35 tahun kemudian, pada 9 September 1983 Presiden Soeharto mengumumkan Hari Olahraga Nasional seiring dengan peresmian purnapugar Stadion Sriwedari Surakarta, Solo, Jawa Tengah. Kemudian, dipilihnya tanggal 9 September sebagai Hari Olahraga Nasional didasari pada pembukaan PON pertama di Surakarta tahun 1948.
Setelah itu, pada 7 September 1985, Hari Olahraga Nasional atau Haornas resmi ditetapkan pada tanggal 9 September, sesuai Keputusan Presiden (Keppres) Nomor 67 Tahun 1985.
Tema Haornas ke-42 2025
Menteri Pemuda dan Olahraga (Menpora) RI Dito Ariotedjo dalam pernyataannya terkait peringatan Haornas tahun ini, menyebut bahwa Haornas ke-42 2025 mengusung tema ‘Olahraga Satukan Kita‘.
“Tema ini mengandung makna mendalam bahwa olahraga bukan sekadar sarana untuk meraih prestasi, tetapi juga wahana untuk memperkokoh persatuan bangsa.”

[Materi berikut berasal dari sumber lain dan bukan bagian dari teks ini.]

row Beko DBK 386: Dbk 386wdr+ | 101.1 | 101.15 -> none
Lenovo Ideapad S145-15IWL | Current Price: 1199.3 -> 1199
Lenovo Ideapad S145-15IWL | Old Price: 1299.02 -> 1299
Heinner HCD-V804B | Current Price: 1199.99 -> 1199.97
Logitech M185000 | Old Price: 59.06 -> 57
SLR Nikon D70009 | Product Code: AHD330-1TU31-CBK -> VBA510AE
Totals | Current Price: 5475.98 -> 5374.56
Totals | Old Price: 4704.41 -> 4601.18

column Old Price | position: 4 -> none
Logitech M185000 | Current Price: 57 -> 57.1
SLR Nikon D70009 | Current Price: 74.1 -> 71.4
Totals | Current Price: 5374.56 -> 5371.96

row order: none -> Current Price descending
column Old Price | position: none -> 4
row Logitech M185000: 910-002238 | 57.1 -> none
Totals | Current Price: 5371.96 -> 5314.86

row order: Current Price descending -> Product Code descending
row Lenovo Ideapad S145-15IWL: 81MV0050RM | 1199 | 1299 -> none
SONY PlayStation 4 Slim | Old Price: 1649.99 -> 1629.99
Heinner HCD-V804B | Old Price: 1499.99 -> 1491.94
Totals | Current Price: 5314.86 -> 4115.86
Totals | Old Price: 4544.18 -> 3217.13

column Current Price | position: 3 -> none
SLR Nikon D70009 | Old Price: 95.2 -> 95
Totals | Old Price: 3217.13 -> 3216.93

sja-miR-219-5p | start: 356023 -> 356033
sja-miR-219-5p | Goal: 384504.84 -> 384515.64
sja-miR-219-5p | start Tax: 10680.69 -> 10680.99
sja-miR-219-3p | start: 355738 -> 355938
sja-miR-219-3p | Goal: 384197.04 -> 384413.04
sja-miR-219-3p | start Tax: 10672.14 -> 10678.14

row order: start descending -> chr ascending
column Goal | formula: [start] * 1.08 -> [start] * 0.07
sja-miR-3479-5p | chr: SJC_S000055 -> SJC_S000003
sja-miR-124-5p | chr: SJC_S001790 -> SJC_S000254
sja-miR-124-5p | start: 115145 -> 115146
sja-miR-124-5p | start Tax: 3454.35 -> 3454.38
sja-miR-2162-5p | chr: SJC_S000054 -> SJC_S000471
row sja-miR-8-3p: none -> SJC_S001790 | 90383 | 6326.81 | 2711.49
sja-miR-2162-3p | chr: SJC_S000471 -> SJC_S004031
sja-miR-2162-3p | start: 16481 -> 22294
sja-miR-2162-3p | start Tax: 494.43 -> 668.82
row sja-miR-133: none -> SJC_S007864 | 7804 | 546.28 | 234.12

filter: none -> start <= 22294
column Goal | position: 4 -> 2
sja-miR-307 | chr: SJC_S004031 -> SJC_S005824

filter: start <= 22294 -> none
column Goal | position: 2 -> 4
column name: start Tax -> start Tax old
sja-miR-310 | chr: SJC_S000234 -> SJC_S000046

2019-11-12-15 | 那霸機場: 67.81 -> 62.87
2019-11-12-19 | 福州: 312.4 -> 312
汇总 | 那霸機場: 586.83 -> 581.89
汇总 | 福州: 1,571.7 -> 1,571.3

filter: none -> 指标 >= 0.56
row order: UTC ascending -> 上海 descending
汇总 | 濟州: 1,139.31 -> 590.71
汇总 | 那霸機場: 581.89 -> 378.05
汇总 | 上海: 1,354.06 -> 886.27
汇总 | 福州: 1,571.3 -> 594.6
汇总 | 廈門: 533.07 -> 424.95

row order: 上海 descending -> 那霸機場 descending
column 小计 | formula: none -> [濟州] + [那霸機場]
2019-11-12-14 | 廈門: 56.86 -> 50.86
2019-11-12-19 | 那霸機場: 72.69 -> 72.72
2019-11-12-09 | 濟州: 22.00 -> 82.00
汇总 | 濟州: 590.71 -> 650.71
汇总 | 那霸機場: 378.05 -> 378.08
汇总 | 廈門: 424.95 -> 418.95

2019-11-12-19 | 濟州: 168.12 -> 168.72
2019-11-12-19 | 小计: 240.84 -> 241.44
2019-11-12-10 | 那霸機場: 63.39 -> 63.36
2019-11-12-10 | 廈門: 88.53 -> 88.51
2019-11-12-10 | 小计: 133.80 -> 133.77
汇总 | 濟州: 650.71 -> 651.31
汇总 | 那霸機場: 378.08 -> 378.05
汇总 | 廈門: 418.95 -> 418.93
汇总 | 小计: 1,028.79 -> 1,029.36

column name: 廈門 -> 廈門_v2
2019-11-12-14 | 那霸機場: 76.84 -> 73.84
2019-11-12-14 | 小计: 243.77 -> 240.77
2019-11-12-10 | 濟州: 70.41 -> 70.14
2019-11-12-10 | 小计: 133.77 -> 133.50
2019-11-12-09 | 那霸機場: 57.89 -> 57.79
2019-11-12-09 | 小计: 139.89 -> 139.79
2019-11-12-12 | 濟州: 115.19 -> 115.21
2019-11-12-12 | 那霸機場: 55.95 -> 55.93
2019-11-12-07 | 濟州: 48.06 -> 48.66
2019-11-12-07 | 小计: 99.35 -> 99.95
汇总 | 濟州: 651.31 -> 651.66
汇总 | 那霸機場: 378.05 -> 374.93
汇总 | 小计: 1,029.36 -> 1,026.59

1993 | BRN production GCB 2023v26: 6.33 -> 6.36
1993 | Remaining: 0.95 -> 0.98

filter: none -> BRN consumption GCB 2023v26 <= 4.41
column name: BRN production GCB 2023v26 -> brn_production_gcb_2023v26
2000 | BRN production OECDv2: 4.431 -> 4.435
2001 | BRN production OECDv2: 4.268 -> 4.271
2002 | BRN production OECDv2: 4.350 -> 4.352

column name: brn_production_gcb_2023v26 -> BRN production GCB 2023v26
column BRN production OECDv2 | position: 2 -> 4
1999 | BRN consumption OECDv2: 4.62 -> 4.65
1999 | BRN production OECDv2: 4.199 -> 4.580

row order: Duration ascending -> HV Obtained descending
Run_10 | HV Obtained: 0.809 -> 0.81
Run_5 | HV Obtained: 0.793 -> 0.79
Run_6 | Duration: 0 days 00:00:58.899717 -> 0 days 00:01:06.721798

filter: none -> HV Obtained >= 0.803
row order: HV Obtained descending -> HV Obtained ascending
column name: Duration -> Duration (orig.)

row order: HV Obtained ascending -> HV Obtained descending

“Tema tersebut menjadi sangat relevan dengan kondisi sosial politik bangsa kita belakangan ini. Olahraga mengajarkan kita sportivitas, menghormati lawan, dan menerima hasil dengan lapang dada. Nilai-nilai ini adalah teladan yang bisa kita terapkan dalam kehidupan bermasyarakat, berbangsa, dan bernegara. Seperti dalam olahraga, kemenangan terbesar bukan hanya saat kita mengangkat piala, melainkan ketika kita mampu saling menghargai, saling mendukung, dan memandang perbedaan sebagai kekuatan untuk bersatu.”
“Melalui HAORNAS 2025, marilah kita jadikan olahraga sebagai budaya nasional. Olahraga tidak boleh hanya menjadi aktivitas mingguan atau acara tahunan, melainkan gaya hidup masyarakat Indonesia. Setiap keluarga, sekolah, kampus, komunitas, dan kantor harus menjadi pusat gerakan olahraga, agar bangsa ini semakin bugar, produktif, dan siap bersaing di kancah dunia global.”